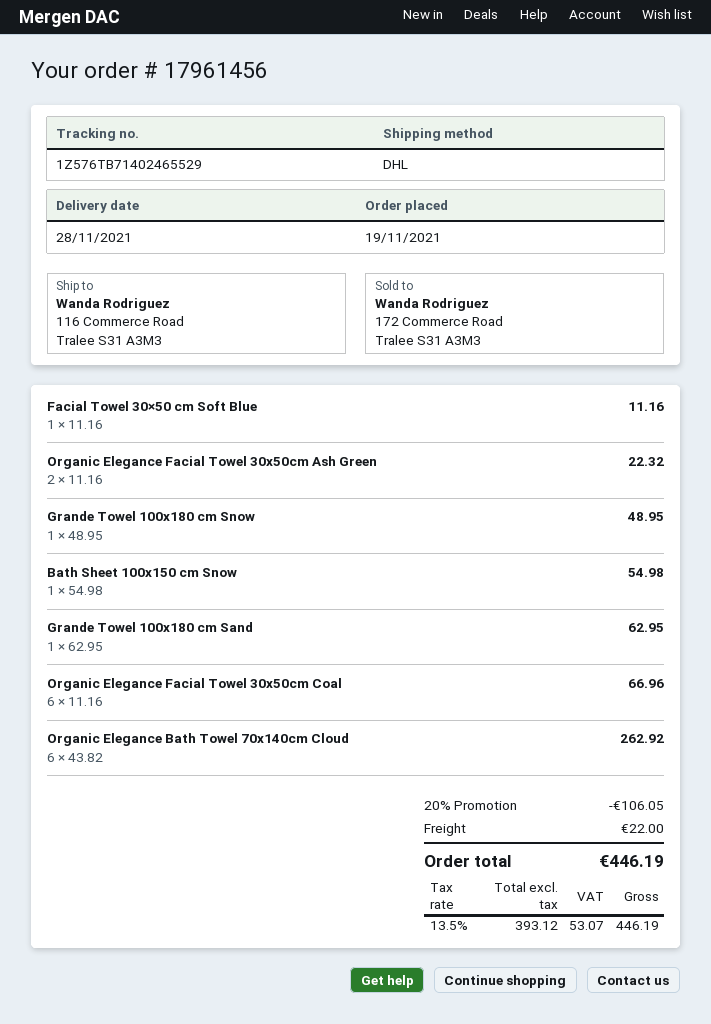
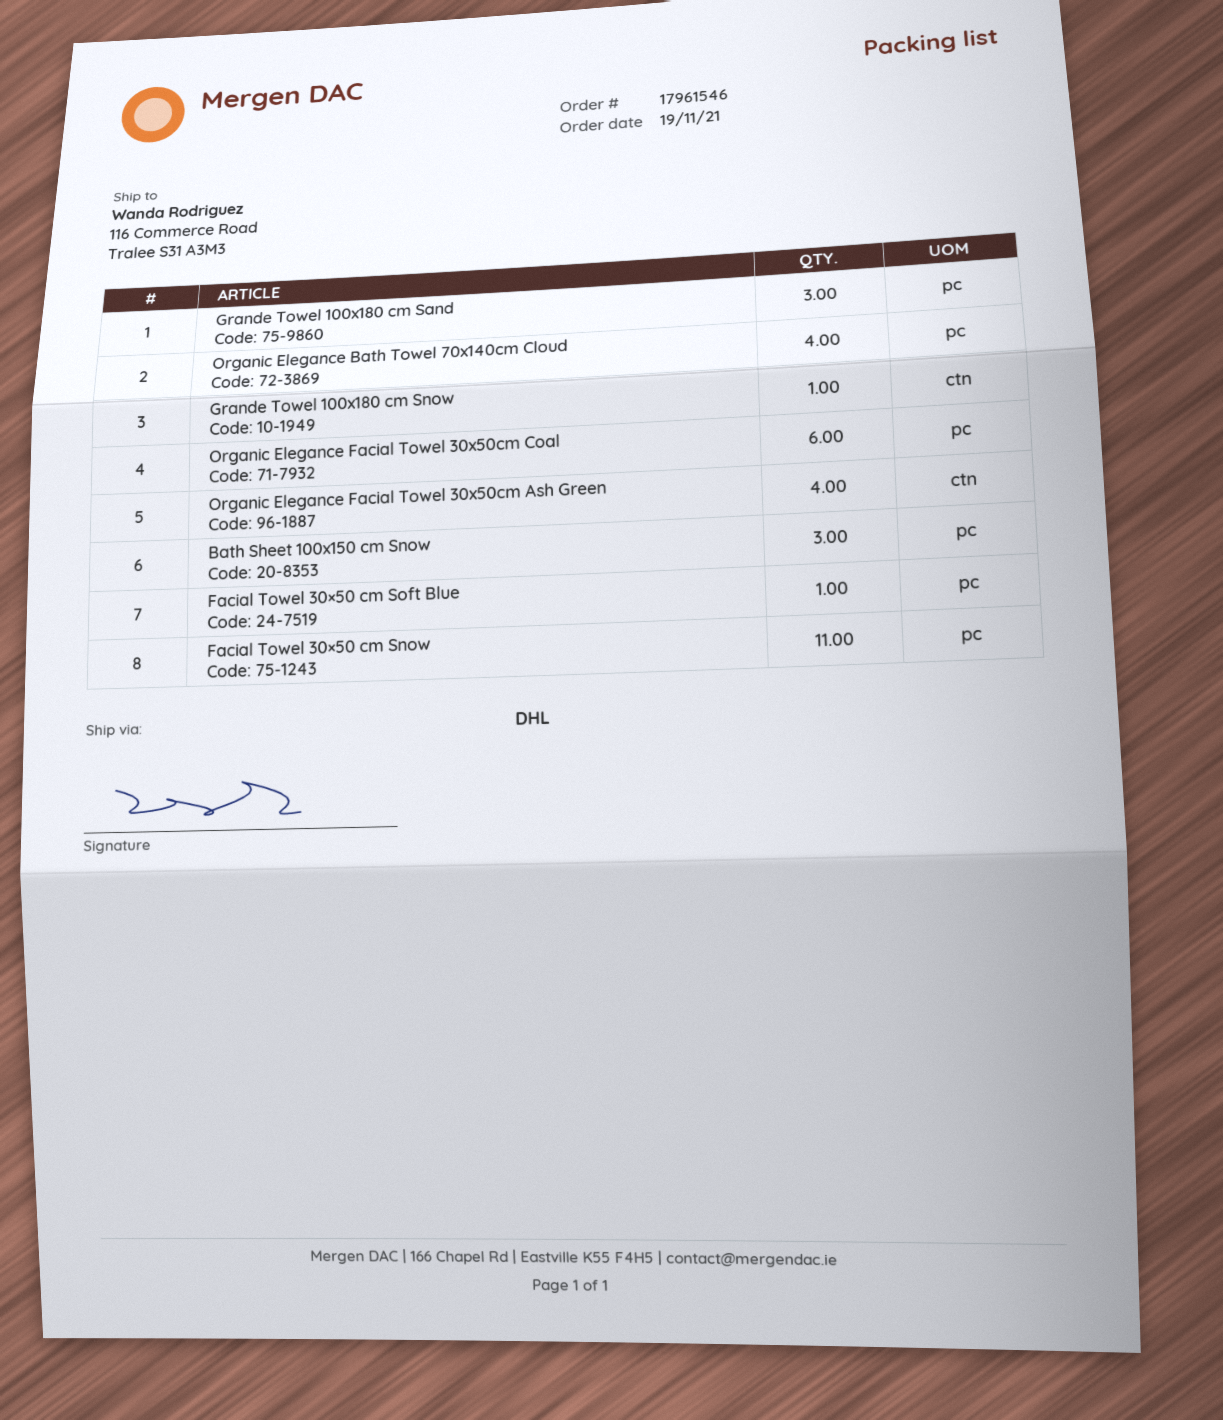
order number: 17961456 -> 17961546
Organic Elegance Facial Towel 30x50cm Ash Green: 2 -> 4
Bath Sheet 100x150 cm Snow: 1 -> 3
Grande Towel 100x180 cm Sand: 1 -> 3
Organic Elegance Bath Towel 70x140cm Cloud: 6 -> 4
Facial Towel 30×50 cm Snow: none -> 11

==

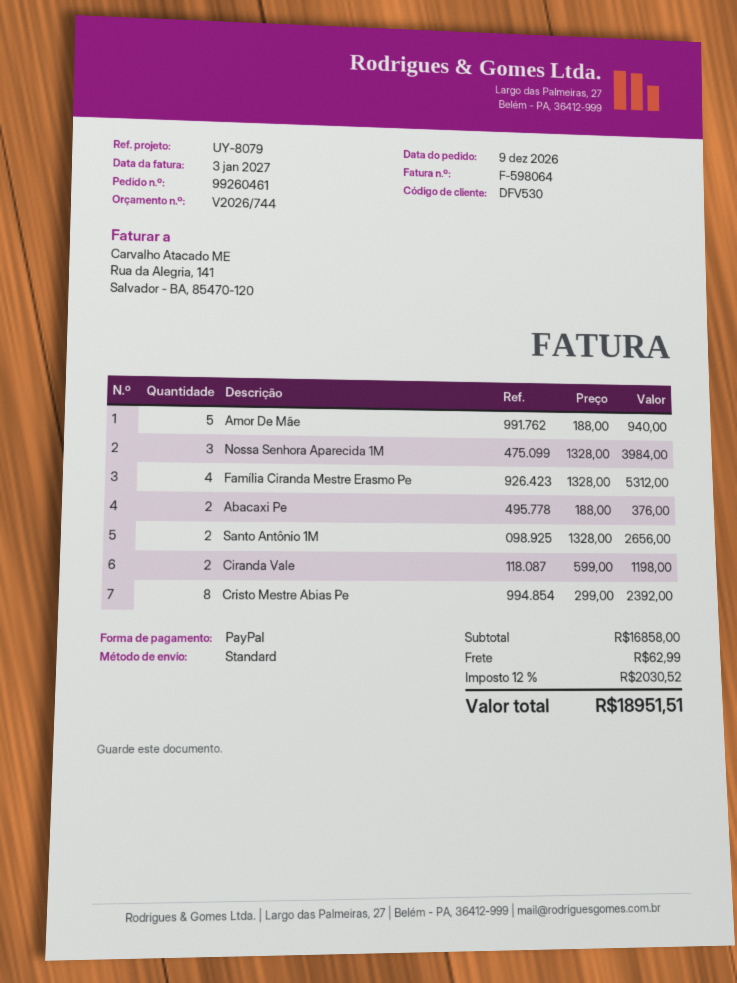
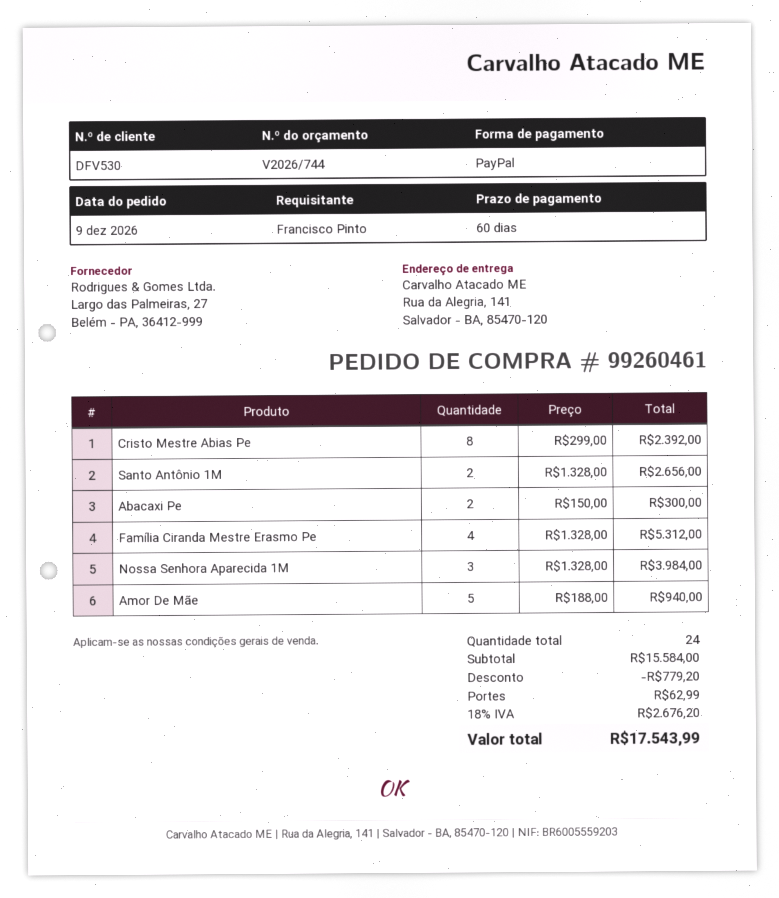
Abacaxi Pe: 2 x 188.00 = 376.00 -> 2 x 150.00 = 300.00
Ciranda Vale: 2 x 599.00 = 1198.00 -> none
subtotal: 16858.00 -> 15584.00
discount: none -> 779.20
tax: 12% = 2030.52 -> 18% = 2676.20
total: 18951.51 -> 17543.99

--

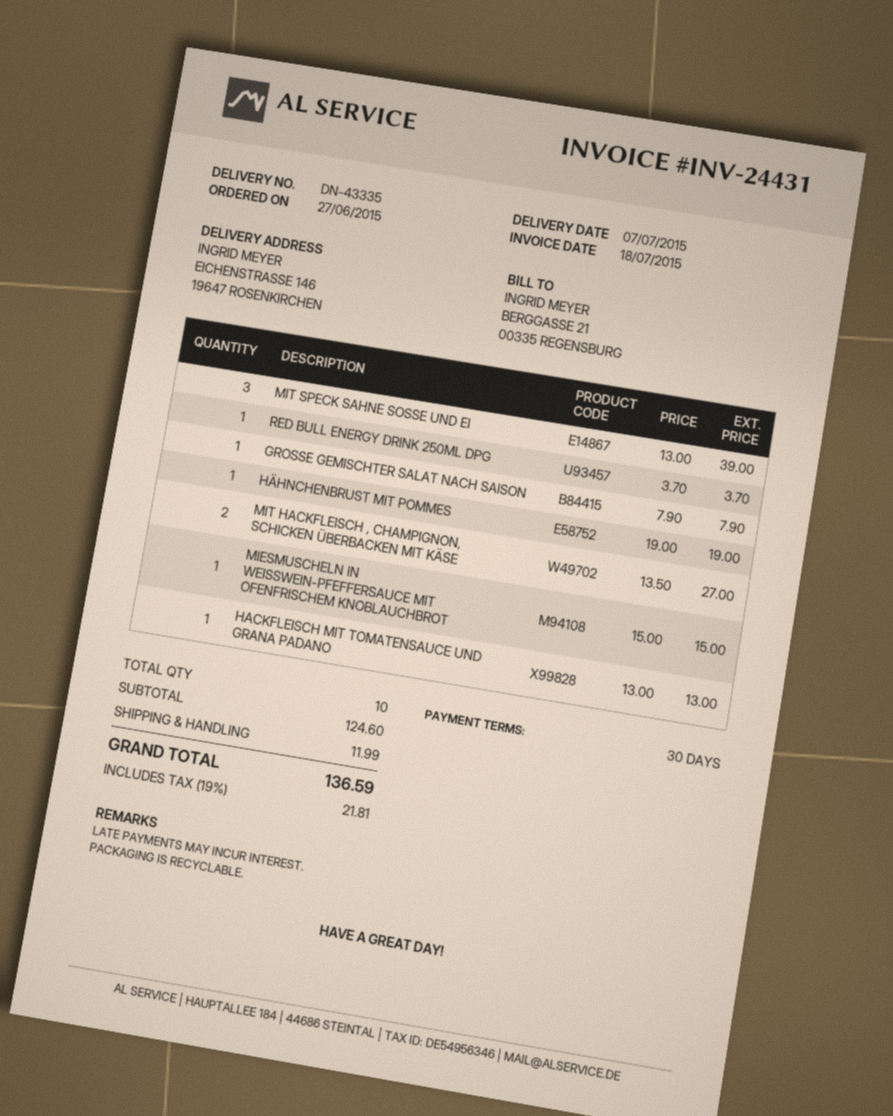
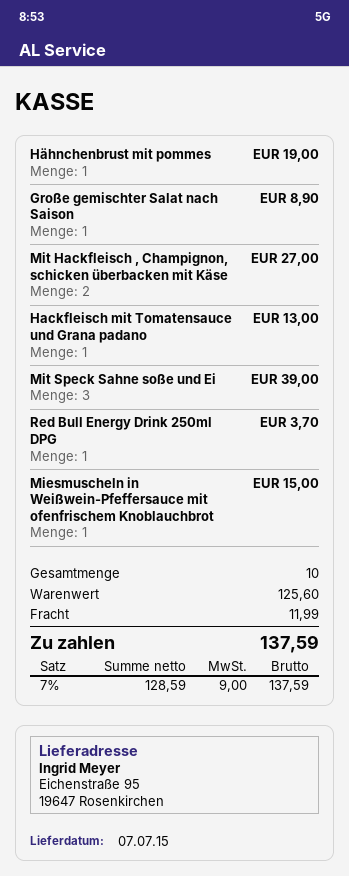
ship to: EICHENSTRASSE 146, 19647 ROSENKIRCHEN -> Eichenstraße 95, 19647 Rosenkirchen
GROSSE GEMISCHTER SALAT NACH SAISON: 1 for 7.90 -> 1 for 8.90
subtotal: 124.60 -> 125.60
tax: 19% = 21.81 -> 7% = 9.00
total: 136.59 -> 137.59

PROBLEM DESCRIPTION: Each line above that includes "Facial" should be shown.

EXERCISE OUTPUT:
Organic Elegance Facial Towel 30x50cm Ash Green: 2 -> 4
Facial Towel 30×50 cm Snow: none -> 11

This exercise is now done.